最近見た映画。


リチャード・リンクレイター6才のボクが、大人になるまで。

コンセプトも、実際に撮影してしまったことも、すさまじく異常な作品だった。
映画、というものが崩壊していく感じというか…そもそも、映画のもってる枠組み自体が実は緩いものでしかなかったということに気づかされるというか…。
イーサン・ホークがひたすら、息子に「その話の要点はなんだよ?」と訊かれて、「要点なんてない。ただ思ったまま話しているだけ」と答えるシーンがある。
これは、ジュリー・デルピーと、長い時間をかけてひたすら「話し続けている」イーサンだからこそ言えること、なんだけど、この言葉が、まんま映画の「正体」のことでもあり、人が生きていくこと(わかりやすくいえば「人生」なんだけど)、時間、この世界、のことを表している。
で、この作品は、子供が歌い踊るブリトニー、「ブッシュ以外なら誰でもいい」、イラクに従軍した兵士、オバマ応援の看板、といった時代の象徴と、アルコール中毒やらドラッグやら車やらといった要素、を登場させ、つまりはアメリカそのものを描こうとしている。
ヴォネガットの出し方も良い。


三池崇史神さまの言うとおり

一言でいうならば、japanese bad taste movieという感じ。
日本を悪意と偏見を持って過剰につめこんだ映画。のっぺりと素晴しく不気味なCGで描かれる悪しき民芸品たち、過剰にデフォルメされたカッコつきの「ヒロイン」演出、アイドル・お笑い・「ドラえもん」と「ジバニャン」…といった声優のセレクト、めちゃめちゃな神木きゅんが現す中二病、ゾンビをぶっ殺しまくるビデオゲーム、…。
この国を激しい悪意で描いたこの作品こそcool japanなんじゃないか。わからんけど。そして相変わらず、優希美青の屋上のシーンのような、惹きつける暗さのある画も有る。上空からの、密集する人々と無数の赤いサイレン。そして、渋谷に集まる、「あの」人々と彼らを規制する警察、のノンフィクションの映像をまぎれこませている。
染谷将太を出しつつ(そして、あの扱いをしつつ)、ほぼ同時期に公開されるもう一つの東宝作品はここまでできるかと挑発している(やっぱ三池さんだったんじゃないかな…)。

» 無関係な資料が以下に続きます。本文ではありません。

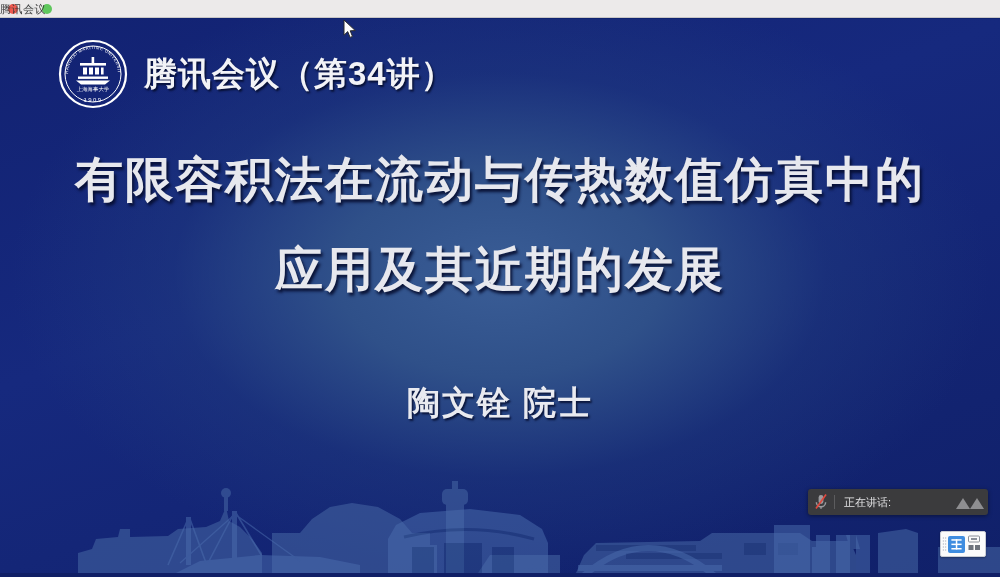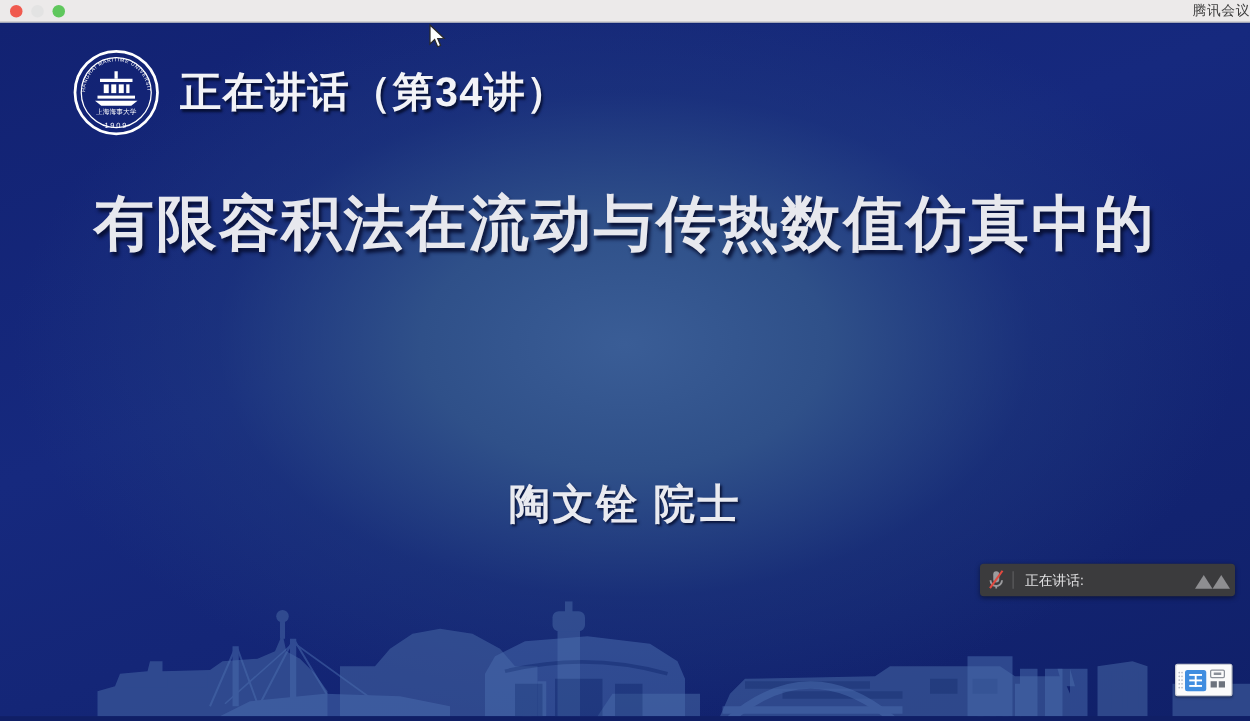--- a/index.html
+++ b/index.html
@@ -42,21 +42,21 @@
   }
   .tl-close { background: #f05a4f; }
   .tl-min   { background: #e3e3e3; }
   .tl-max   { background: #5fc75d; }
   #titlebar-title {
     position: absolute;
     left: 0; top: 0;
     width: 1000px;
     height: 18px;
     line-height: 18px;
-    text-align: right;
+    text-align: left;
     font-size: 11px;
     color: #3c3c3c;
     letter-spacing: 0.5px;
   }
 
   
   #slide {
     position: absolute;
     left: 0; top: 19px;
     width: 1000px;
@@ -149,22 +149,22 @@
     left: 0; bottom: 4px;
     width: 1000px;
     height: 92px;
     z-index: 5;
     pointer-events: none;
   }
 
   
   #speaking-bar {
     position: absolute;
-    right: 12px; top: 432px;
-    width: 204px; height: 26px;
+    right: 12px; top: 470px;
+    width: 180px; height: 26px;
     background: #3b3b3d;
     border-radius: 3px;
     display: flex;
     align-items: center;
     z-index: 30;
     box-shadow: 0 1px 4px rgba(0,0,0,0.45);
   }
   #mic-muted-icon {
     width: 26px; height: 26px;
     position: relative;
@@ -331,25 +331,26 @@
             <rect x="43" y="28.5" width="2.6" height="7"></rect>
             <rect x="33.6" y="18" width="2.6" height="6"></rect>
             <rect x="20" y="37.5" width="30" height="2.4"></rect>
             <path d="M18 41.5 L52 41.5 L47 45.6 L23 45.6 Z"></path>
           </g>
           <text x="35" y="52.4" font-size="5.4" fill="#ffffff" text-anchor="middle" font-family="'Liberation Sans', sans-serif">上海海事大学</text>
           <text x="35" y="63.2" font-size="6" fill="#ffffff" text-anchor="middle" letter-spacing="1.4" font-family="'Liberation Sans', sans-serif">1909</text>
         </svg>
       </div>
 
-      <div id="banner-title">正在讲话（第34讲）</div>
+      <div id="banner-title">腾讯会议（第34讲）</div>
     </div>
 
     <div id="title-block">
       <div class="title-line">有限容积法在流动与传热数值仿真中的</div>
+      <div class="title-line">应用及其近期的发展</div>
     </div>
 
     <div id="speaker-block">
       <div id="speaker-name">陶文铨  院士</div>
     </div>
 
     <div id="speaking-bar">
       <div id="mic-muted-icon">
         <svg viewBox="0 0 26 26" width="26" height="26">
           <g fill="#9b9b9e">

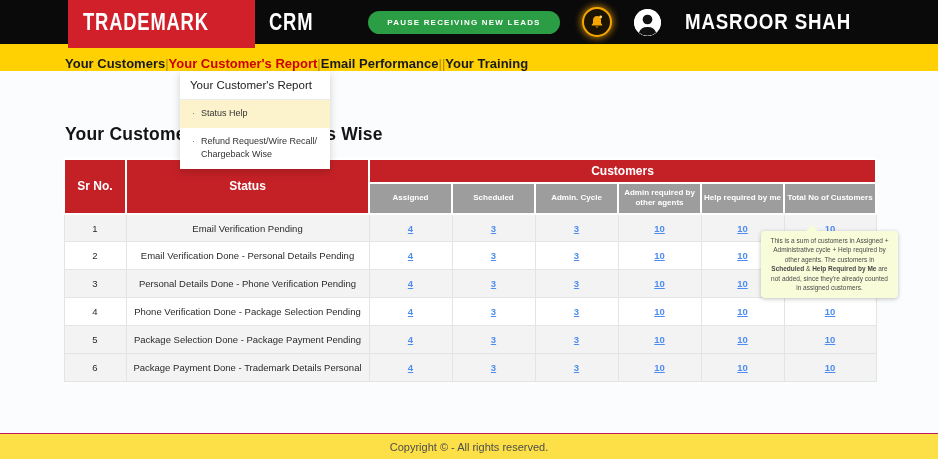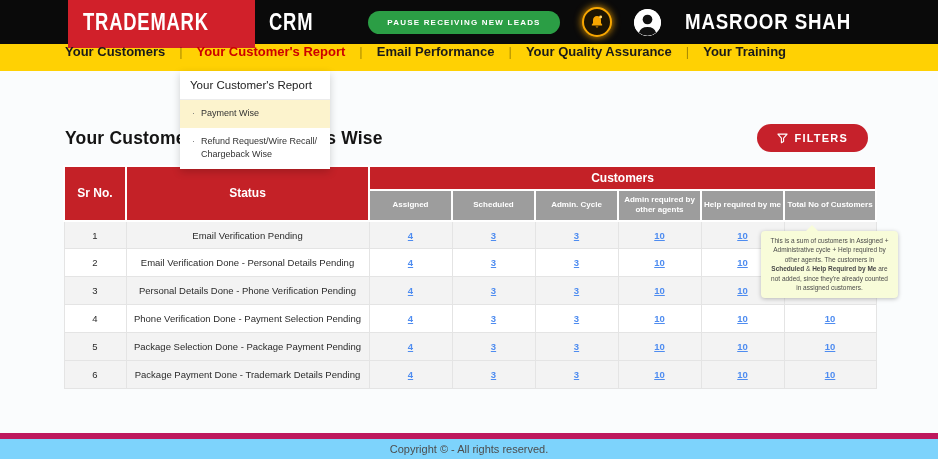--- a/index.html
+++ b/index.html
@@ -52,21 +52,21 @@
   }
   .user-name {
     color:#fff; font-weight:bold; font-size:22px; letter-spacing:1px;
     display:inline-block; transform:scaleX(.85); transform-origin:left center;
     white-space:nowrap; margin-left:2px;
   }
 
   
   .nav-bar {
     height:27px; background:#ffd103;
-    display:flex; align-items:flex-start; gap:14px;
+    display:flex; align-items:flex-end; gap:0;
     padding-left:65px; font-size:13px; font-weight:bold;
   }
   .nav-item { color:#1a1a1a; cursor:pointer; }
   .nav-item.active { color:#cc0100; }
   .nav-div { color:rgba(0,0,0,.35); font-weight:normal; }
 
   
   .dropdown {
     position:absolute; left:180px; top:71px; width:150px; z-index:20;
     background:#fff; box-shadow:0 3px 8px rgba(0,0,0,.18);
@@ -123,21 +123,21 @@
   }
   .tooltip::before {
     content:""; position:absolute; top:-6px; left:45px;
     border-left:6px solid transparent; border-right:6px solid transparent;
     border-bottom:6px solid #f8fcd9;
   }
 
   
   .footer {
     position:absolute; left:0; bottom:0; width:100%; height:26px;
-    background:#7dd3fc; border-top:6px solid #be185d;
+    background:#fde047; border-top:1px solid #be185d;
     display:flex; align-items:center; justify-content:center;
     font-size:11px; color:#4d4d4d;
   }
 </style>
 </head>
 <body>
 
 <div class="app-header">
   <div class="logo-box">
     <span class="logo-txt">TRADEMARK</span>
@@ -163,47 +163,40 @@
   </div>
 </div>
 
 <div class="nav-bar">
     <a href="#" class="nav-item">Your Customers</a>
     <span class="nav-div">|</span>
     <a href="#" class="nav-item active">Your Customer's Report</a>
     <span class="nav-div">|</span>
     <a href="#" class="nav-item">Email Performance</a>
     <span class="nav-div">|</span>
-    <a href="#" class="nav-item">Your Quality Assurance</a>
     <span class="nav-div">|</span>
     <a href="#" class="nav-item">Your Training</a>
   </div>
 
 <div class="dropdown">
   <div class="dd-title">Your Customer's Report</div>
   <div>
       <a href="#" class="dd-item hl">
         <span class="bullet">·</span>
-        <span>Payment Wise</span>
+        <span>Status Help</span>
       </a>
       <a href="#" class="dd-item">
         <span class="bullet">·</span>
         <span>Refund Request/Wire Recall/ Chargeback Wise</span>
       </a>
     </div>
 </div>
 
 <div class="title-row">
   <div class="page-title">Your Customers Report - Status Wise</div>
-  <button class="filters-btn">
-    <svg width="11" height="11" viewBox="0 0 12 12">
-      <path d="M1 1.2h10L7.2 5.6v3.6l-2.4 1.4V5.6z" fill="none" stroke="#fff" stroke-width="1.2" stroke-linejoin="round"></path>
-    </svg>
-    <span>FILTERS</span>
-  </button>
 </div>
 
 <div class="tbl-wrap">
   <table>
     <colgroup>
       <col style="width:62px">
         <col style="width:243px">
       <col style="width:83px">
         <col style="width:83px">
         <col style="width:83px">
@@ -255,21 +248,21 @@
     <td class="val"><a href="#">4</a></td>
     <td class="val"><a href="#">3</a></td>
     <td class="val"><a href="#">3</a></td>
     <td class="val"><a href="#">10</a></td>
     <td class="val"><a href="#">10</a></td>
     <td class="val"><a href="#">10</a></td>
   </tr>
 
   <tr>
     <td class="sr">4</td>
-    <td class="status">Phone Verification Done - Payment Selection Pending</td>
+    <td class="status">Phone Verification Done - Package Selection Pending</td>
     <td class="val"><a href="#">4</a></td>
     <td class="val"><a href="#">3</a></td>
     <td class="val"><a href="#">3</a></td>
     <td class="val"><a href="#">10</a></td>
     <td class="val"><a href="#">10</a></td>
     <td class="val"><a href="#">10</a></td>
   </tr>
 
   <tr>
     <td class="sr">5</td>
@@ -277,21 +270,21 @@
     <td class="val"><a href="#">4</a></td>
     <td class="val"><a href="#">3</a></td>
     <td class="val"><a href="#">3</a></td>
     <td class="val"><a href="#">10</a></td>
     <td class="val"><a href="#">10</a></td>
     <td class="val"><a href="#">10</a></td>
   </tr>
 
   <tr>
     <td class="sr">6</td>
-    <td class="status">Package Payment Done - Trademark Details Pending</td>
+    <td class="status">Package Payment Done - Trademark Details Personal</td>
     <td class="val"><a href="#">4</a></td>
     <td class="val"><a href="#">3</a></td>
     <td class="val"><a href="#">3</a></td>
     <td class="val"><a href="#">10</a></td>
     <td class="val"><a href="#">10</a></td>
     <td class="val"><a href="#">10</a></td>
   </tr>
 </tbody>
   </table>
 </div>

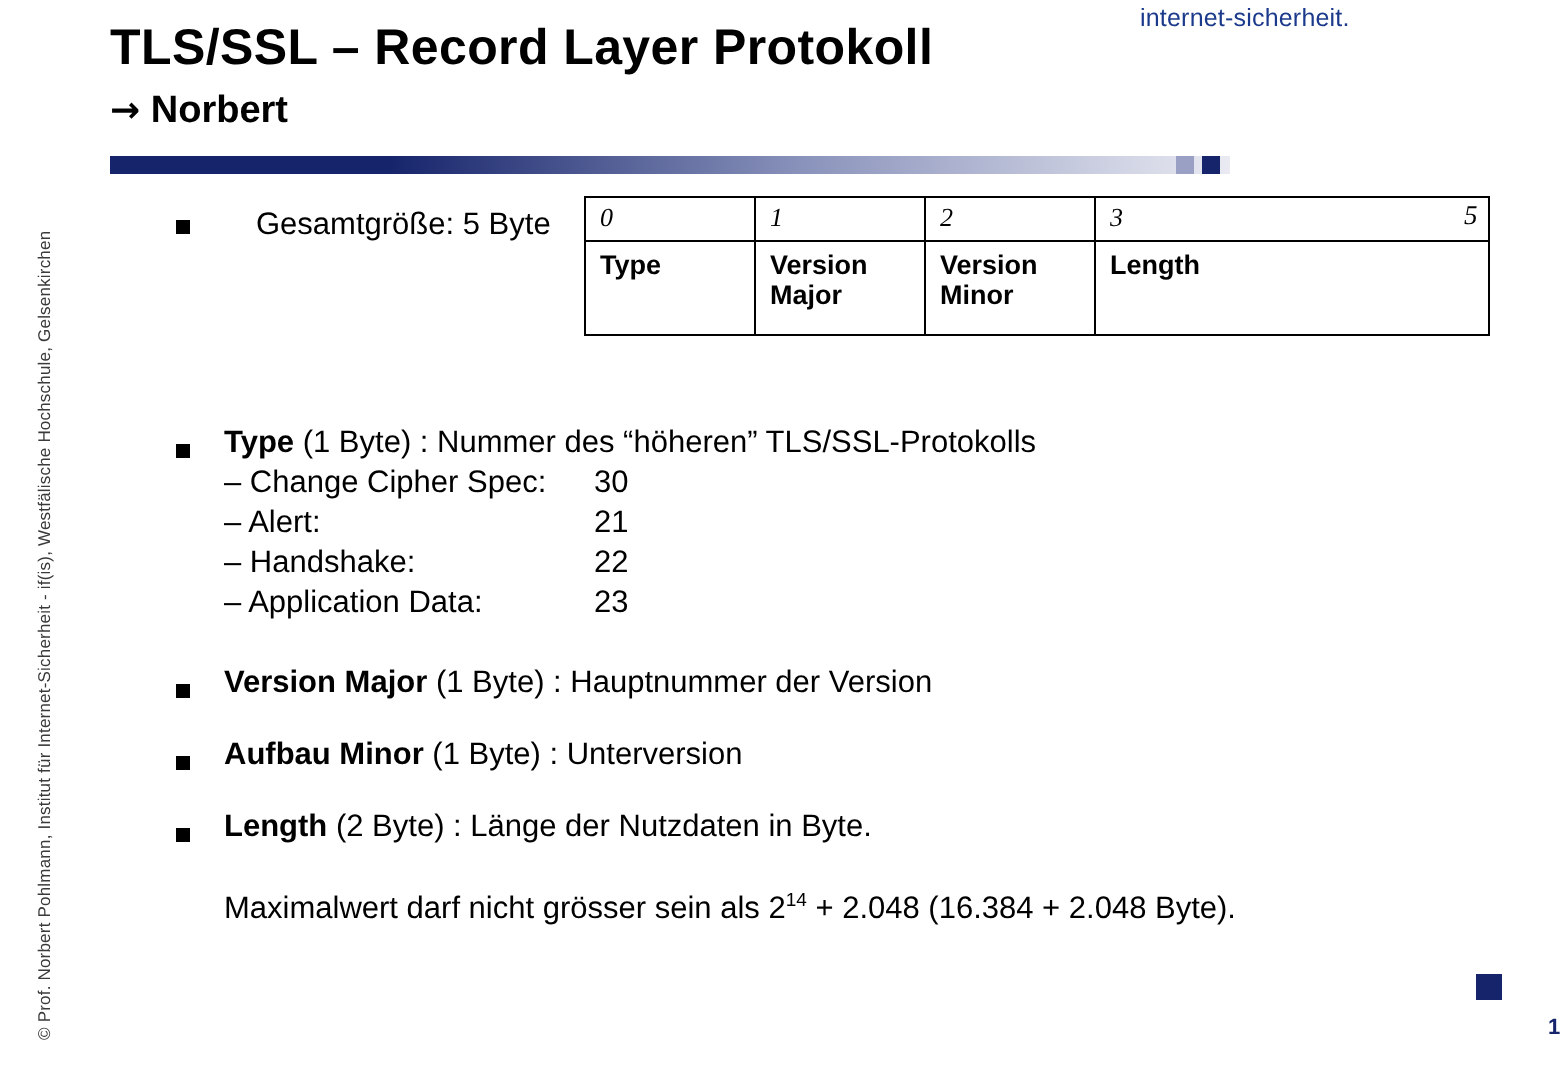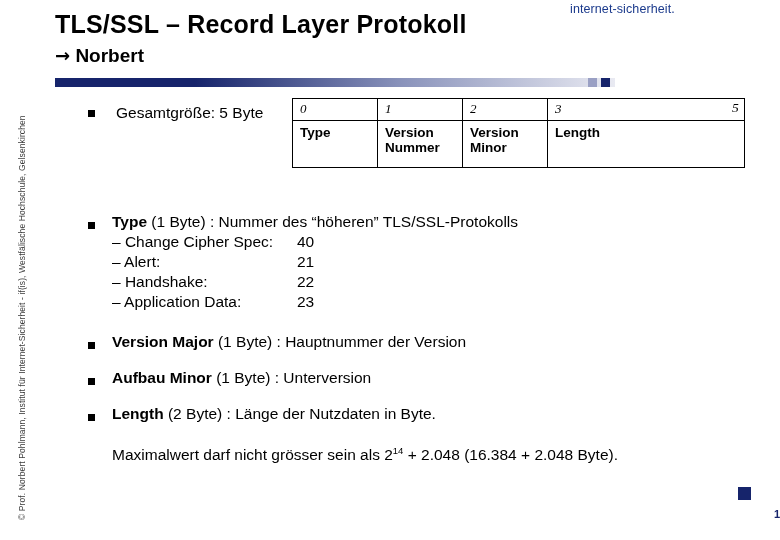--- a/index.html
+++ b/index.html
@@ -241,51 +241,51 @@
     <div class="logo-tag">internet-sicherheit.</div>
   </div>
 
   <div class="divider"></div>
   <div class="divider-sq1"></div>
   <div class="divider-sq2"></div>
 
   <div class="side-credit">© Prof. Norbert Pohlmann, Institut für Internet-Sicherheit - if(is), Westfälische Hochschule, Gelsenkirchen</div>
 
   <div class="bullet-marker" style="left:88px; top:110px;"></div>
-  <div class="bullet-text" style="left:116px; top:103px; width:185px;">Gesamtgröße: 5 Byte</div>
+  <div class="bullet-text" style="left:128px; top:103px; width:185px;">Gesamtgröße: 5 Byte</div>
 
   <table class="pkt">
     <colgroup>
       <col class="pkt-col0">
         <col class="pkt-col1">
         <col class="pkt-col2">
         <col class="pkt-col3">
     </colgroup>
     <tbody>
         <tr class="row-idx">
       <td>0</td>
       <td>1</td>
       <td>2</td>
       <td>3</td>
     </tr>
     <tr class="row-val">
       <td><span>Type</span></td>
-      <td><span>Version</span><br><span>Nummer</span></td>
+      <td><span>Version</span><br><span>Major</span></td>
       <td><span>Version</span><br><span>Minor</span></td>
       <td><span>Length</span></td>
     </tr>
   </tbody>
     </table>
   <div class="pkt-five">5</div>
 
   <div class="bullet-marker" style="left:88px; top:222px;"></div>
   <div class="bullet-text" style="left:112px; top:212px; width:620px;"><span class="bold">Type</span><span> (1 Byte) : Nummer des “höheren” TLS/SSL-Protokolls</span></div>
 
   <div class="sub-line" style="left:112px; top:232px;">– Change Cipher Spec:</div>
-  <div class="sub-val" style="left:297px; top:232px;">40</div>
+  <div class="sub-val" style="left:297px; top:232px;">30</div>
 
   <div class="sub-line" style="left:112px; top:252px;">– Alert:</div>
   <div class="sub-val" style="left:297px; top:252px;">21</div>
 
   <div class="sub-line" style="left:112px; top:272px;">– Handshake:</div>
   <div class="sub-val" style="left:297px; top:272px;">22</div>
 
   <div class="sub-line" style="left:112px; top:292px;">– Application Data:</div>
   <div class="sub-val" style="left:297px; top:292px;">23</div>
 

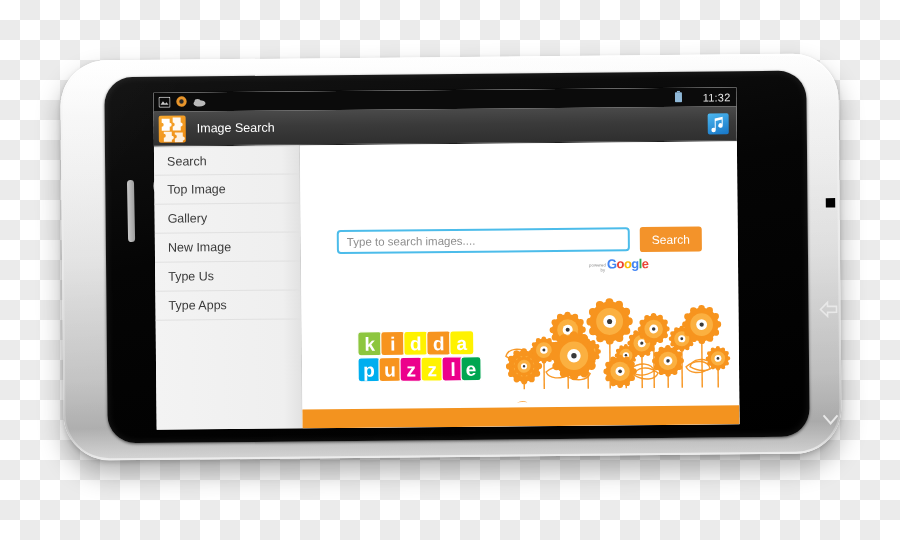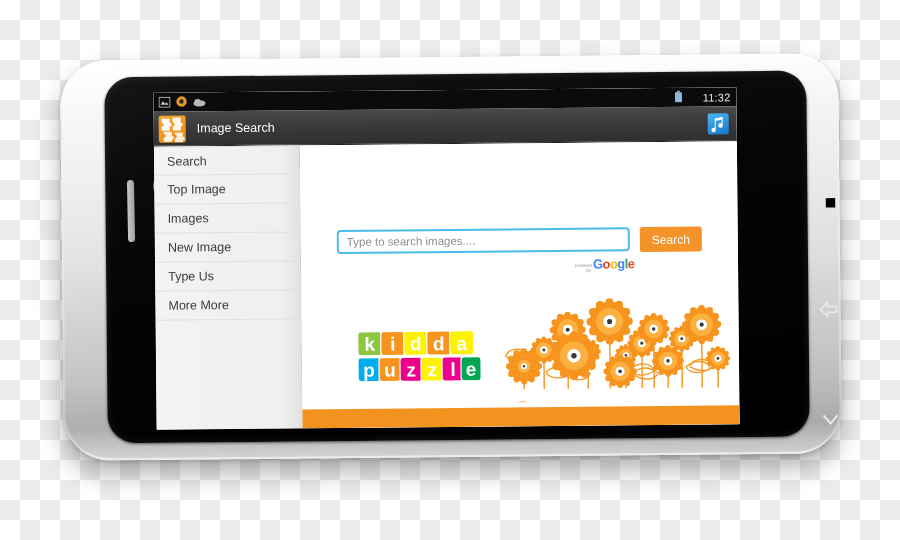--- a/index.html
+++ b/index.html
@@ -165,21 +165,21 @@
   #search-input::placeholder{ color:#8e8e8e; }
   #search-button{
     margin-left:10px;
     height:25px; padding:0 12px;
     border:none; border-radius:3px;
     background:#f3932a; color:#fff;
     font-family:"Liberation Sans", sans-serif;
     font-size:12px; cursor:pointer;
   }
   #powered-by{
-    position:absolute; left:238px; top:27px;
+    position:absolute; left:252px; top:27px;
     display:flex; align-items:flex-end; gap:2px;
   }
   #powered-label{
     font-size:4.4px; color:#8d8d8d; line-height:5px;
     text-align:right; width:16px;
   }
   .g-logo{ font-size:13px; font-weight:700; letter-spacing:-0.6px; line-height:11px; }
   .g1{color:#4285f4}.g2{color:#ea4335}.g3{color:#fbbc05}.g4{color:#4285f4}.g5{color:#34a853}.g6{color:#ea4335}
 
   
@@ -285,30 +285,30 @@
   <div id="app-body">
 
     <div id="sidebar">
       <div class="menu-item">
         <span>Search</span>
       </div>
       <div class="menu-item">
         <span>Top Image</span>
       </div>
       <div class="menu-item">
-        <span>Images</span>
+        <span>Gallery</span>
       </div>
       <div class="menu-item">
         <span>New Image</span>
       </div>
       <div class="menu-item">
         <span>Type Us</span>
       </div>
       <div class="menu-item">
-        <span>More More</span>
+        <span>Type Apps</span>
       </div>
     </div>
 
     <div id="content">
 
       <div id="search-row">
         <input id="search-input" type="text" placeholder="Type to search images...." style="">
         <button id="search-button">Search</button>
 
         <div id="powered-by">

死に方百景の趣きあり、断面どころの騒ぎじゃないところに余裕と凄み。
悪趣味の表象をまといまくった大森南朋(オタク、アニメ、2ch、まさかの暴走族!)とリリーさんの再登場を期待し続編を待ちたい。しかしどこまで原作通りなんだ?
三池さんの方が年上だけど、ジェームズ・マンゴールドのようにジャンルに意識的に横断し撮っていってほしい。


クリストファー・ノーランインターステラー

すごいよ…もうノーランとか10年くらい休んだほうがいいんじゃないか…エンターテインメントの一つの極北に到達している。冒頭の、ドローン機を追ってジープが突っ込んでいくシーン、エモーショナル過ぎだ。今までとは違う、という宣言を感じた。
終盤、劇中のあるシーンが再び登場するのだけど、その時、驚くべきことに、画角が変わる。
現在時の人間にとっての過去が、画角変更されてしまうなら、それはすなわち過去の映像=映画を見ることだ。
この、というより、「すべての」世界を映画として、そこに含まれる不可能性(死、時間)を技術や信念や愛で乗り越えることに挑戦する「映画」。
作中で仕組まれる嘘たちを、たった一つの約束を守るという行為が突破していく、その過程を、映像的なトリックや脚本上のハッタリで、フィクションとして語るという…。
なんというか、確かにこれは、作られた架空の物語なんだけど、見ていく中で、本当に共に旅をしたような、途方も無いところへ連れてかれたような気がしてしまう。長尺の意味がある。
そして、ここまでのコストと時間と頭脳を費やした作品が、ただ「映画最高!」と言いたいがために作られたんじゃないかという疑惑が生まれ、でもそれは決して矮小化じゃない、という意味を込めて、見た人間も映画最高といわなければいけないのかなーと。そして、映画賛歌がそのまま、人間賛歌になってる、というピュアさ(無論、それに対しての賛否は当然あるけど)。その賛歌を、荒唐無稽でぶっとんだ仕組み(今作だと、視覚化、二次元化できないはずのものを無理やり落とし込む大胆さ)で語るのは、確かに舞城を思わせる。
今回、IMAXで見たのだけれど、音響がはんぱない。ハンス・ジマーの地の底から静かに伝わってくるような曲と共に鼓膜が、身体が無理やり震わされてしまうような環境音。それがロケットの発射と、少女の泣き叫ぶ声と重なった時のやばさ。
積もる砂は時間なんだろうな…と思ったり、TARSとかCASEのフィギュア欲しいな、と思ったりした。
にしても、わかるとかわからんとか、ほんと、どうでもいいですよ、この作品は。